• **WHAT TO WORK ON**
Beginning with the first line below, output every record verbatim and leave out the images.

• **INPUT DATA**
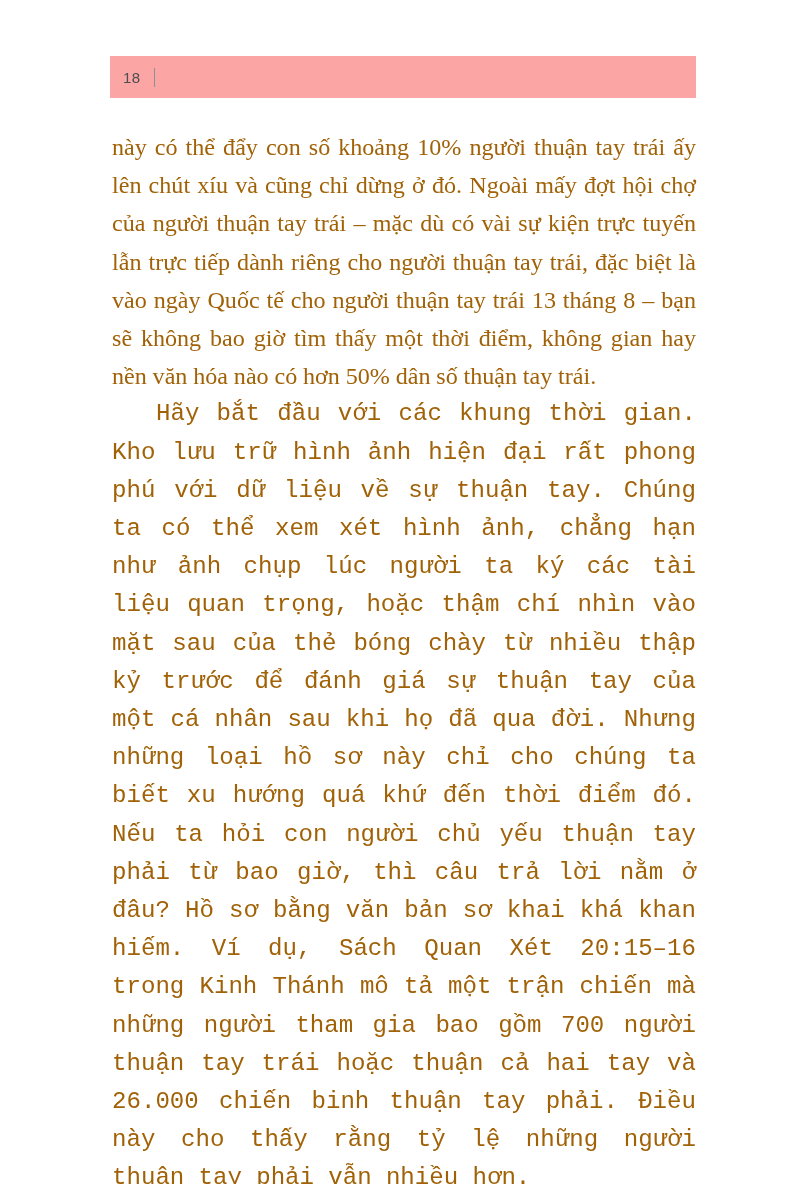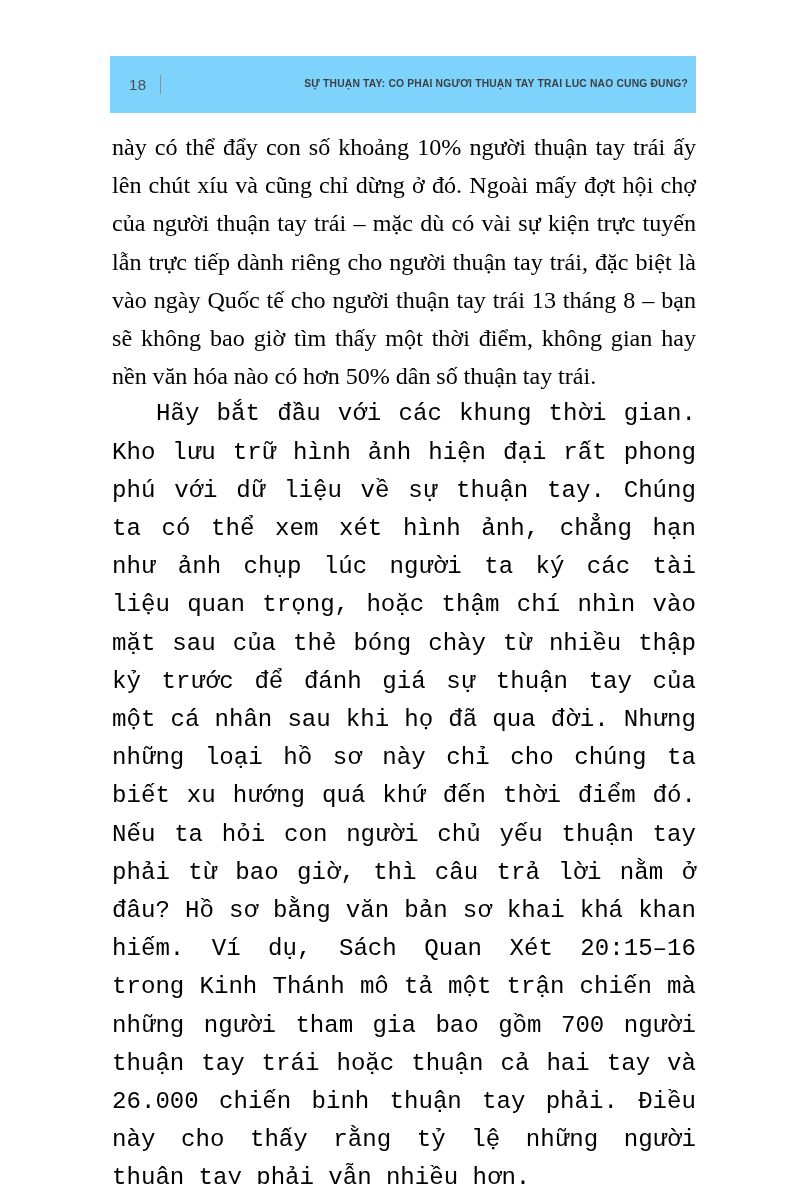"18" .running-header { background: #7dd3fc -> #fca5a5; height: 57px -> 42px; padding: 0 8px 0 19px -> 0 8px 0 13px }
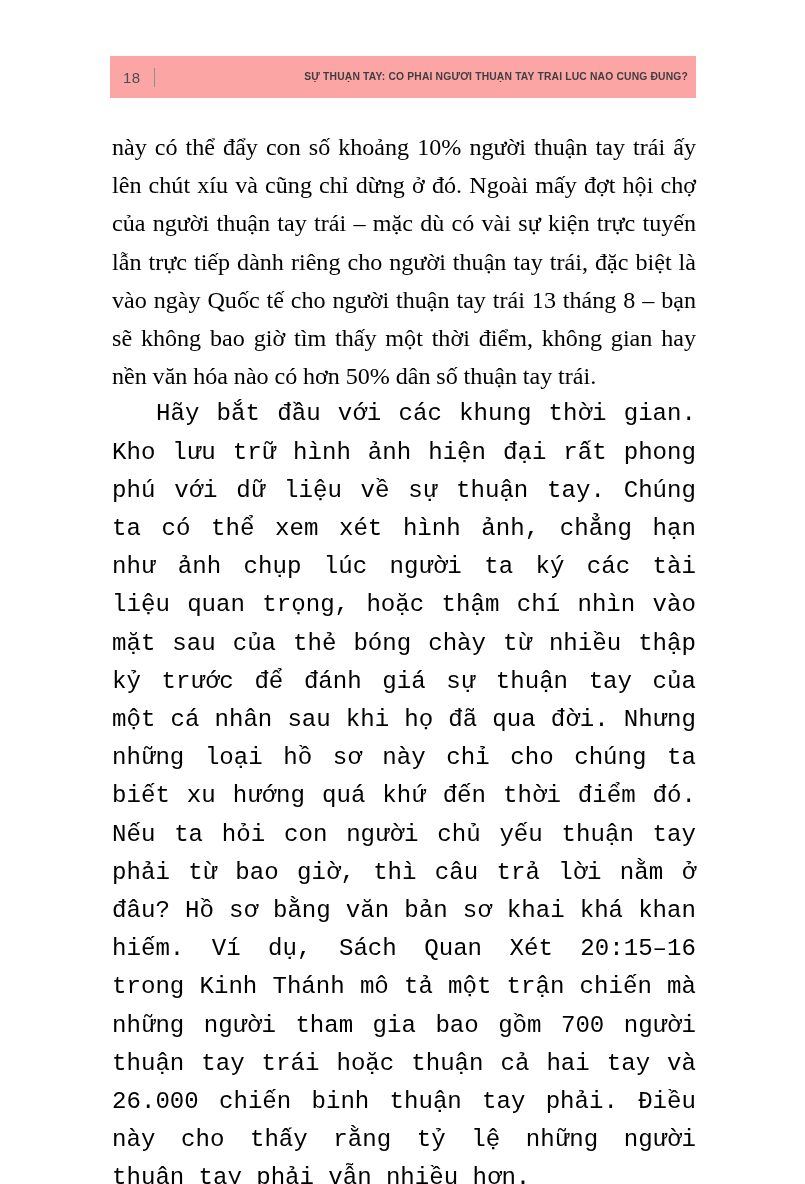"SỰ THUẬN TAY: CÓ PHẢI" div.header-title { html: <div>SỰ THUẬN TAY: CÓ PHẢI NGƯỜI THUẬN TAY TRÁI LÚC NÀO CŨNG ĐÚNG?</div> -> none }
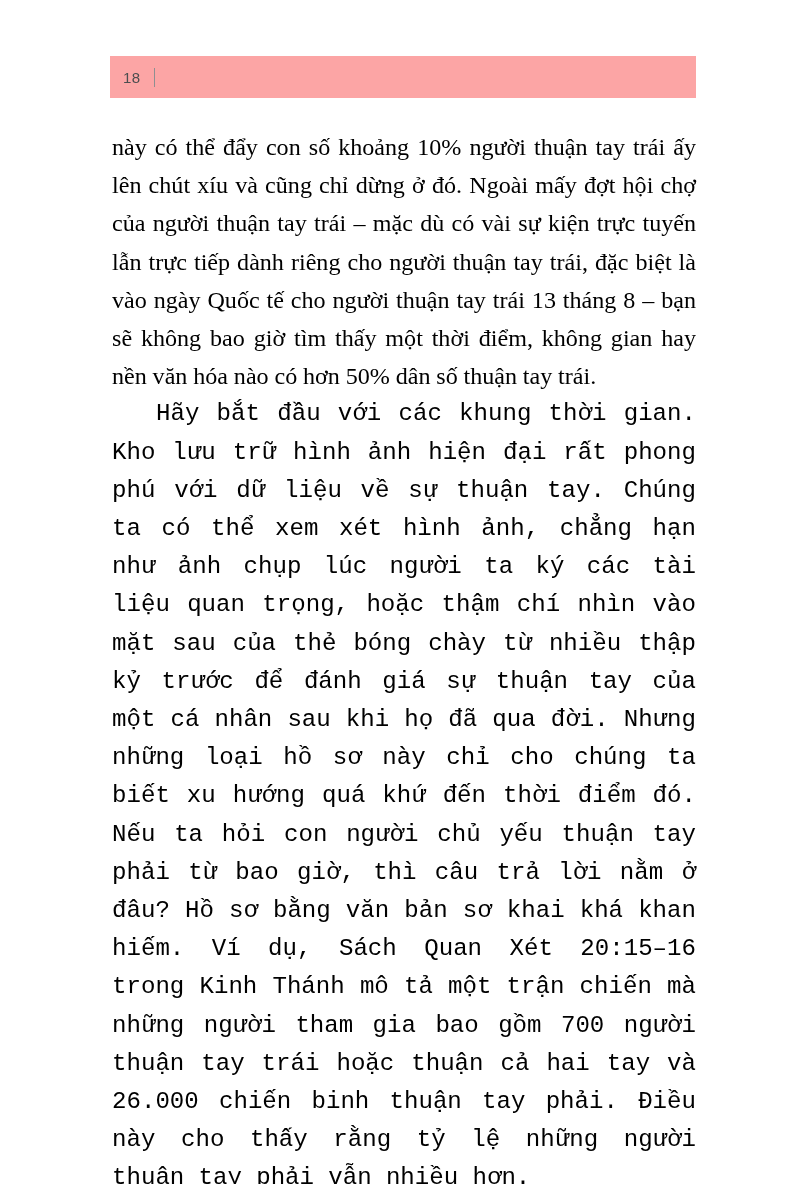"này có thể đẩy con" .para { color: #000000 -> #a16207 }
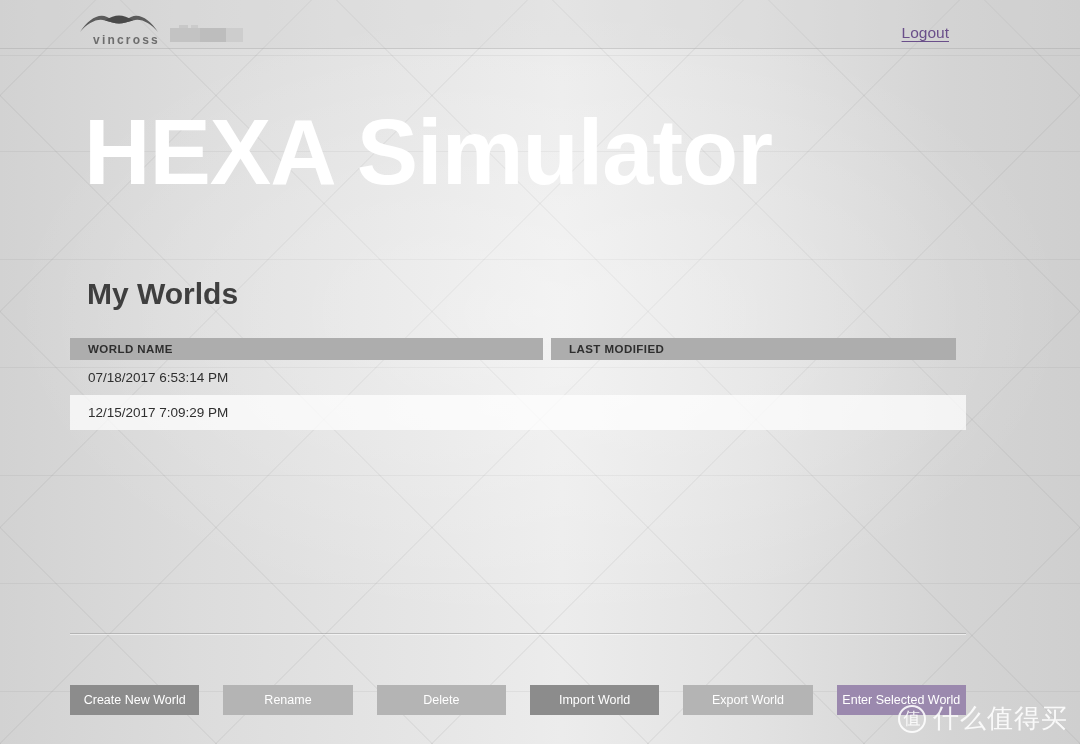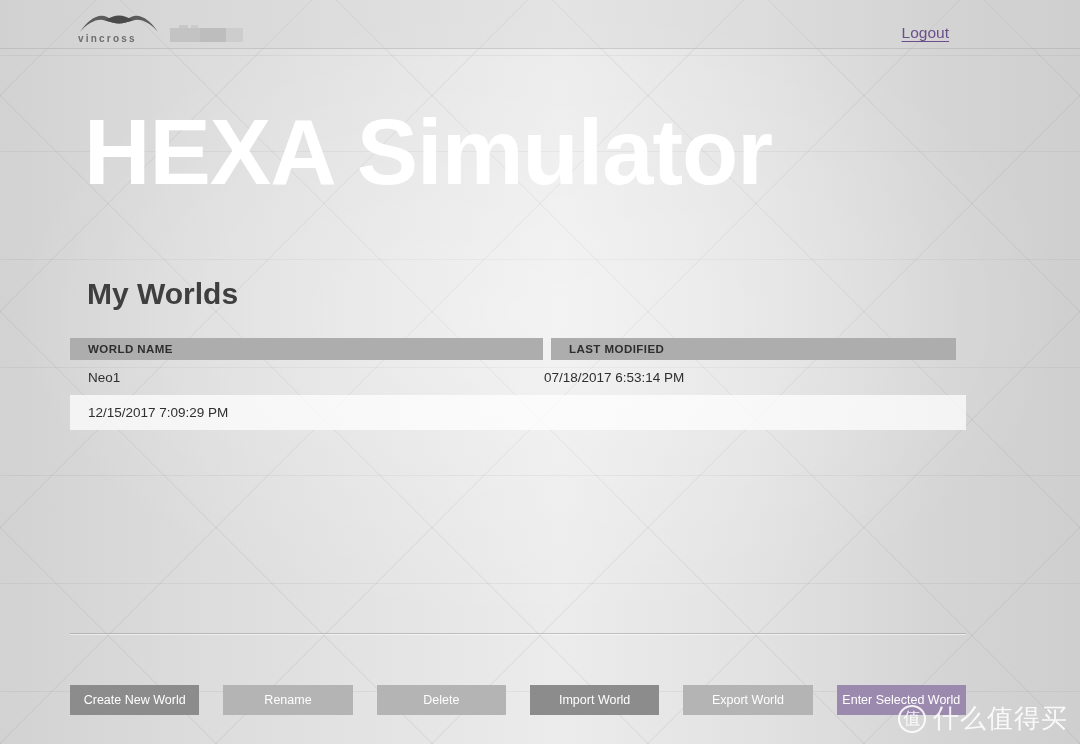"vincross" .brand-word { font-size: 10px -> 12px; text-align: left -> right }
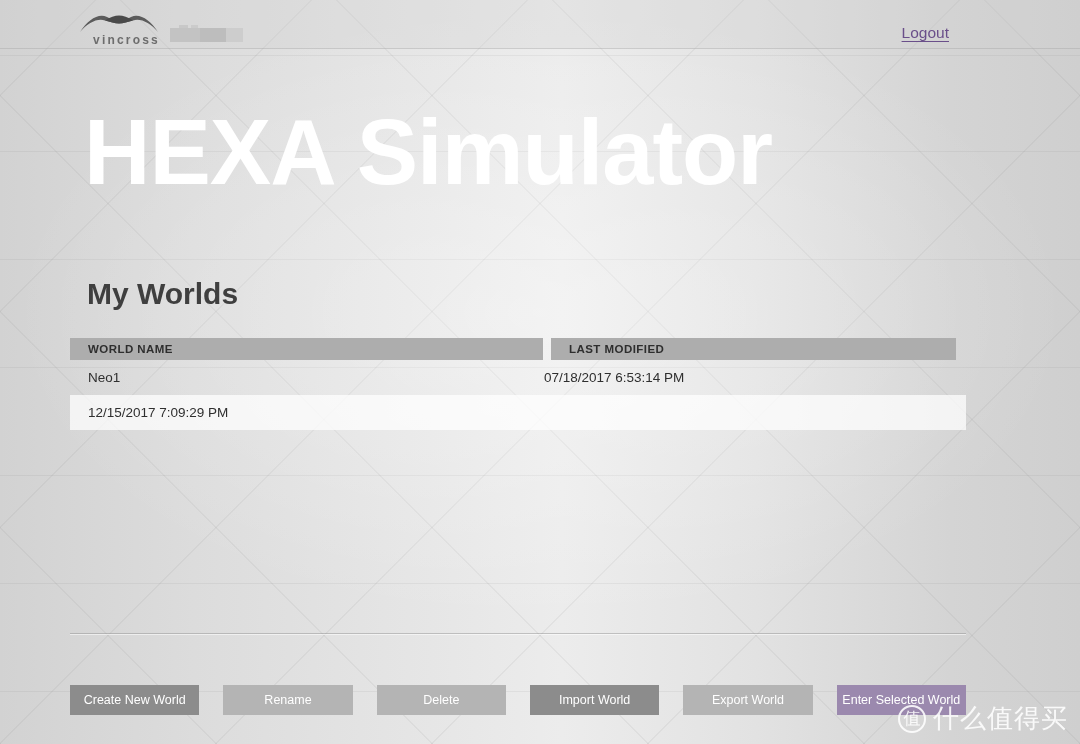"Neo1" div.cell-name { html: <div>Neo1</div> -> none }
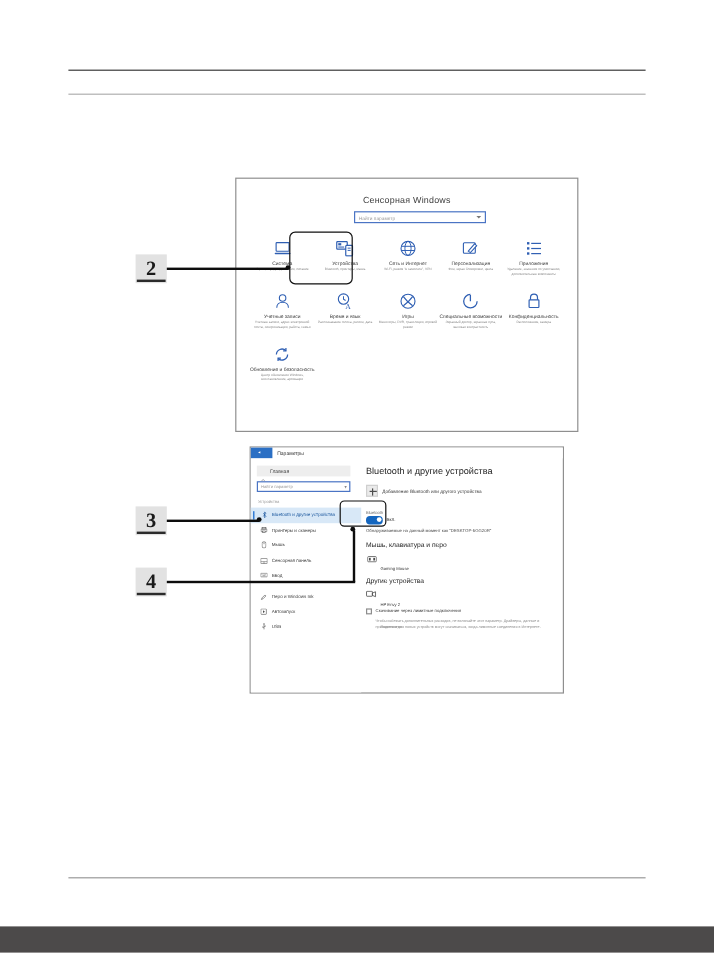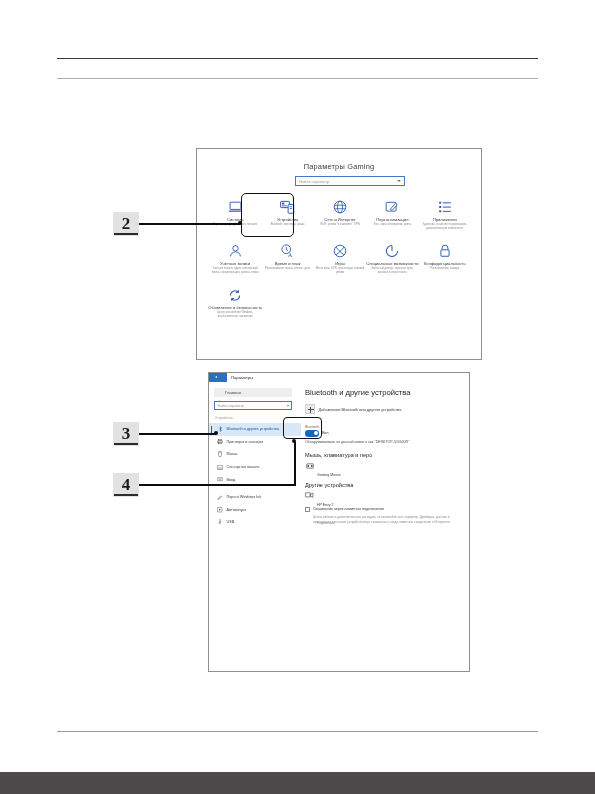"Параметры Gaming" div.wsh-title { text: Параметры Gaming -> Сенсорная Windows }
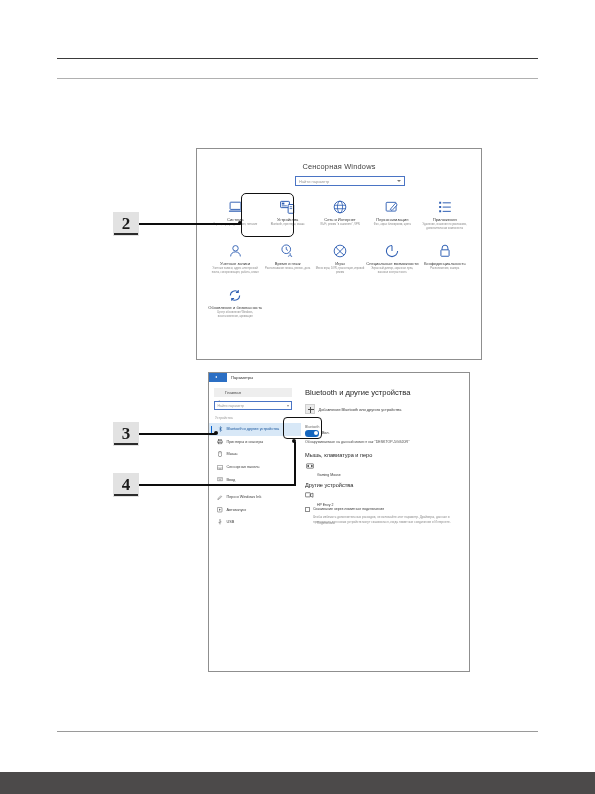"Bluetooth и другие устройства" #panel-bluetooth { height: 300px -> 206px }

• **RESPONSE**
"18" .running-header { background: #7dd3fc -> #fca5a5; height: 57px -> 42px; padding: 0 8px 0 19px -> 0 8px 0 13px }
"SỰ THUẬN TAY: CÓ PHẢI" div.header-title { html: <div>SỰ THUẬN TAY: CÓ PHẢI NGƯỜI THUẬN TAY TRÁI LÚC NÀO CŨNG ĐÚNG?</div> -> none }
"này có thể đẩy con" .para { color: #000000 -> #a16207 }
"vincross" .brand-word { font-size: 10px -> 12px; text-align: left -> right }
"Neo1" div.cell-name { html: <div>Neo1</div> -> none }
"Параметры Gaming" div.wsh-title { text: Параметры Gaming -> Сенсорная Windows }
"Bluetooth и другие устройства" #panel-bluetooth { height: 300px -> 206px }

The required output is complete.